When we did the work share we talked with the children a bit about the emerging visual story. Do your photos, taken together, tell a story that reads true to you? What is missing? What would you enlarge upon? This stimulated an interesting dialogue, which I am paraphrasing here. One of the teens talked about the fact that these images are not, in any form, a fair representation of teen life in Maputo, as they represent only the lives of children living on their own in the "suburbs" (generally more impovrished areas of the city). She talked about the importance of also showing children in stable families with economic resources, education, and access to opportunities. As a counter–point, one of her peers noted that, while it is true that these photos do not represent the whole, they are a reflection of an important part -- children orphaned because of AIDS -- and that this part is the intention of this particular project. Yet another said that she thought the photos were "60 percent there" but that she wanted to show more joy.

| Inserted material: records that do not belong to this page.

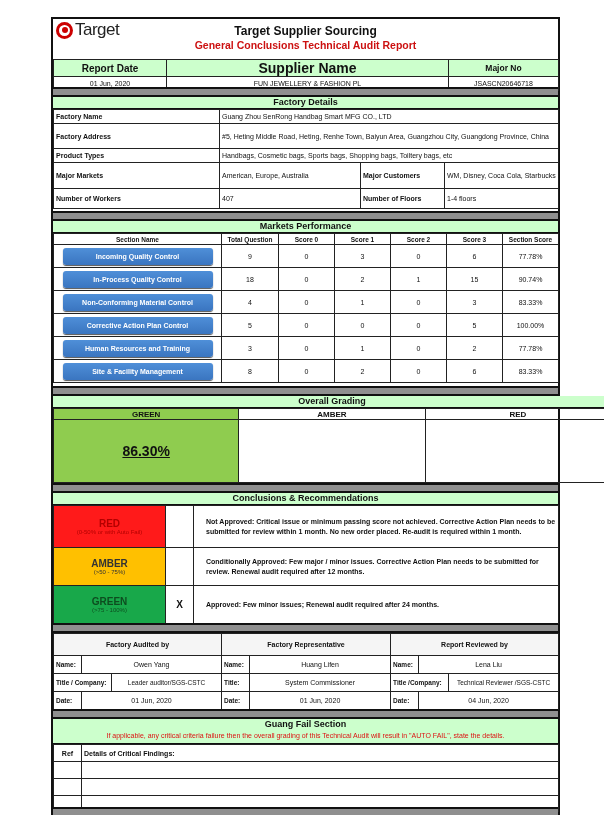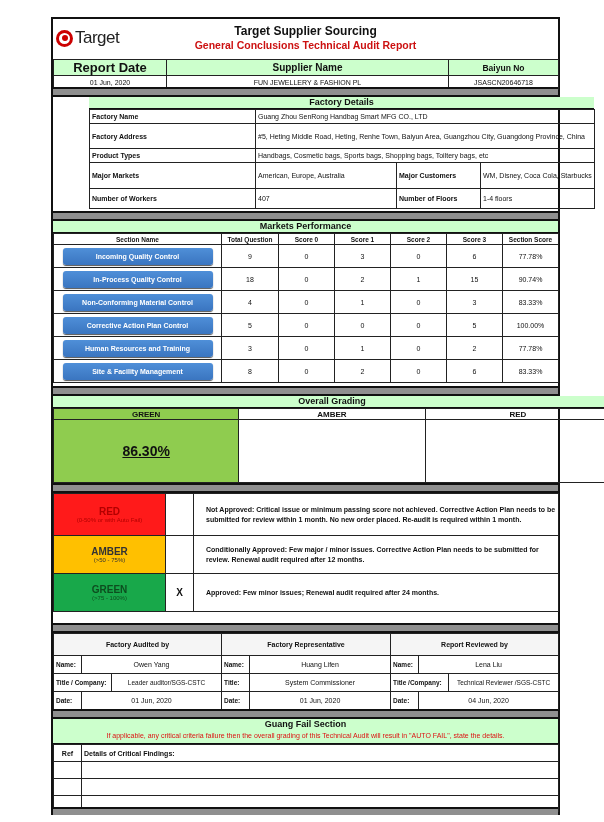--- a/index.html
+++ b/index.html
@@ -7,21 +7,21 @@
   .page { position: absolute; left: 51px; top: 17px; width: 509px; height: 798px; border: 2px solid #111; background: #fff; }
   .abs { position: absolute; }
   .sep { position: absolute; left: 0; width: 505px; background: #8f8f8f; border-top: 2px solid #111; border-bottom: 2px solid #111; }
   .greenhdr { background: #ccffcc; text-align: center; font-weight: bold; font-size: 9px; line-height: 11px; border-bottom: 1px solid #111; }
   table { border-collapse: collapse; width: 100%; table-layout: fixed; }
   td { border: 1px solid #222; font-size: 7px; padding: 0 2px; vertical-align: middle; overflow: hidden; }
   .c { text-align: center; }
   .b { font-weight: bold; }
 
   
-  .logo { left: 3px; top: 9px; display: flex; align-items: center; }
+  .logo { left: 3px; top: 1px; display: flex; align-items: center; }
   .logo .bull { width: 17px; height: 17px; border-radius: 50%; background: #cc0000; position: relative; }
   .logo .bull::before { content: ""; position: absolute; left: 3px; top: 3px; width: 11px; height: 11px; border-radius: 50%; background: #fff; }
   .logo .bull::after { content: ""; position: absolute; left: 5.5px; top: 5.5px; width: 6px; height: 6px; border-radius: 50%; background: #cc0000; }
   .logo .word { font-size: 17px; color: #222; margin-left: 2px; letter-spacing: -0.5px; }
   .title1 { left: 0; width: 505px; top: 5px; text-align: center; font-size: 12px; font-weight: bold; }
   .title2 { left: 0; width: 505px; top: 20px; text-align: center; font-size: 10.5px; font-weight: bold; color: #cc1111; }
 
   .btn { display: block; margin: 0 auto; width: 150px; height: 17px; border-radius: 3px; background: linear-gradient(#4f8fd8, #3a75c0); color: #fff; font-size: 7px; font-weight: bold; line-height: 17px; text-align: center; box-shadow: 0 1px 1px #555; }
 
   .grade-green { background: #8fcc4f; }
@@ -46,36 +46,36 @@
 
   <div class="abs" style="left:0; top:40px; width:505px;">
     <table>
       <colgroup>
           <col style="width:113px">
           <col style="width:282px">
           <col style="width:110px">
         </colgroup>
       <tbody>
           <tr style="height:12px; background:#ccffcc;">
-        <td class="c b" style="font-size:13px;">Report Date</td>
-        <td class="c b" style="font-size:10px;">Supplier Name</td>
-        <td class="c b" style="font-size:8.5px;">Baiyun No</td>
+        <td class="c b" style="font-size:10px;">Report Date</td>
+        <td class="c b" style="font-size:14px;">Supplier Name</td>
+        <td class="c b" style="font-size:8.5px;">Major No</td>
       </tr>
       <tr style="height:14px;">
         <td class="c">01 Jun, 2020</td>
         <td class="c">FUN JEWELLERY &amp; FASHION PL</td>
         <td class="c">JSASCN20646718</td>
       </tr>
     </tbody>
       </table>
   </div>
 
   <div class="sep" style="top:68px; height:10px;"></div>
 
-  <div class="abs" style="left:0; top:78px; width:505px;margin-left:36px;">
+  <div class="abs" style="left:0; top:78px; width:505px;">
     <div class="greenhdr">Factory Details</div>
     <table>
       <colgroup>
           <col style="width:166px">
           <col style="width:141px">
           <col style="width:84px">
           <col style="width:114px">
         </colgroup>
       <tbody>
           <tr style="height:14px;">
@@ -221,20 +221,21 @@
         <td></td>
         <td></td>
       </tr>
     </tbody>
       </table>
   </div>
 
   <div class="sep" style="top:464px; height:10px;"></div>
 
   <div class="abs" style="left:0; top:474px; width:505px;">
+    <div class="greenhdr">Conclusions &amp; Recommendations</div>
     <table>
       <colgroup>
           <col style="width:112px">
           <col style="width:28px">
           <col style="width:365px">
         </colgroup>
       <tbody>
           <tr style="height:42px;">
         <td class="c red-cell">
           <span class="lbl-big">RED</span>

I am really struck by how collaborative a process this work is. It is not honest to say that these are the children's stories, alone, as they work so closely with their mentors, whose job as professional photographers is to help them focus their shooting, point out extraordinary light, or suggest picture opportunities. To those of us who are American, everything we see is new. What is extraordinary to us is absolutely ordinary to the children. Perhaps it is this collaboration that makes the work so powerful: the children with their intimate knowledge of their own lives; the photographers —- whether those of us from the United States or our Mozambican partners —- looking in as outsiders with well-trained eyes, seeing things that the children may not notice, making inquires about what we see that may allow the kids to reflect on their lives in new ways. While some might think that the eyes and involvement of "outsiders" intrude upon the children's stories, I think that it is this very interaction that makes the images and story unique.
Our work this week has left me thinking quite a bit about the importance of perspective in a story and brings to mind the parable about the blind men and the elephant: multiple perspectives make the whole; no one point of view is the truth.